- [About this task]: Hand back the entries exactly as written, minus every picture.

- [Data]:

------------------------------

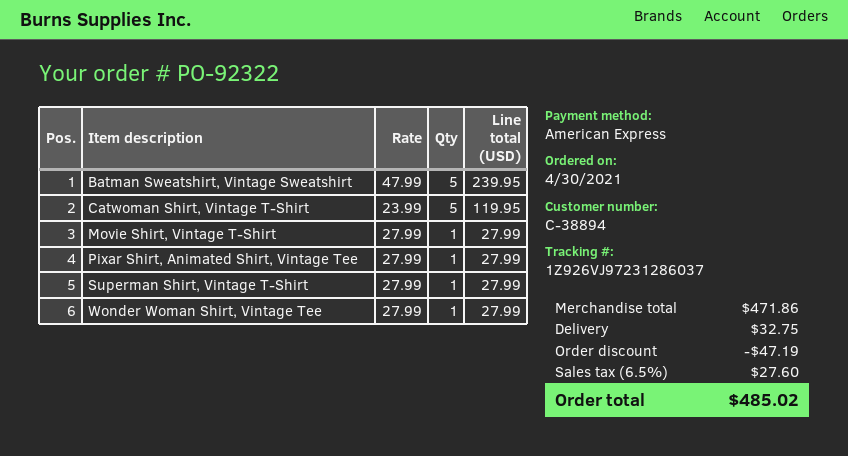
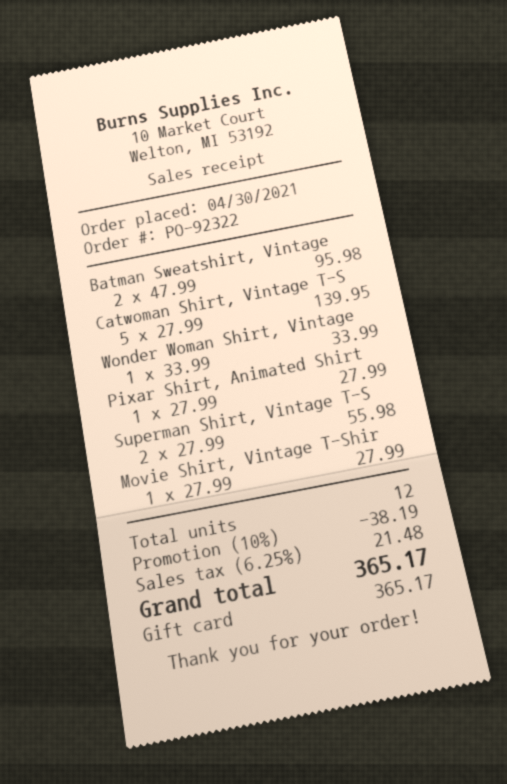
payment method: American Express -> gift card
Batman Sweatshirt, Vintage Sweatshirt: 5 x 47.99 = 239.95 -> 2 x 47.99 = 95.98
Catwoman Shirt, Vintage T-Shirt: 5 x 23.99 = 119.95 -> 5 x 27.99 = 139.95
Superman Shirt, Vintage T-Shirt: 1 x 27.99 = 27.99 -> 2 x 27.99 = 55.98
Wonder Woman Shirt, Vintage Tee: 1 x 27.99 = 27.99 -> 1 x 33.99 = 33.99
discount: 47.19 -> 38.19
shipping: 32.75 -> none
tax: 6.5% = 27.60 -> 6.25% = 21.48
total: 485.02 -> 365.17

------------------------------

- [Written response]:
payment method: American Express -> gift card
Batman Sweatshirt, Vintage Sweatshirt: 5 x 47.99 = 239.95 -> 2 x 47.99 = 95.98
Catwoman Shirt, Vintage T-Shirt: 5 x 23.99 = 119.95 -> 5 x 27.99 = 139.95
Superman Shirt, Vintage T-Shirt: 1 x 27.99 = 27.99 -> 2 x 27.99 = 55.98
Wonder Woman Shirt, Vintage Tee: 1 x 27.99 = 27.99 -> 1 x 33.99 = 33.99
discount: 47.19 -> 38.19
shipping: 32.75 -> none
tax: 6.5% = 27.60 -> 6.25% = 21.48
total: 485.02 -> 365.17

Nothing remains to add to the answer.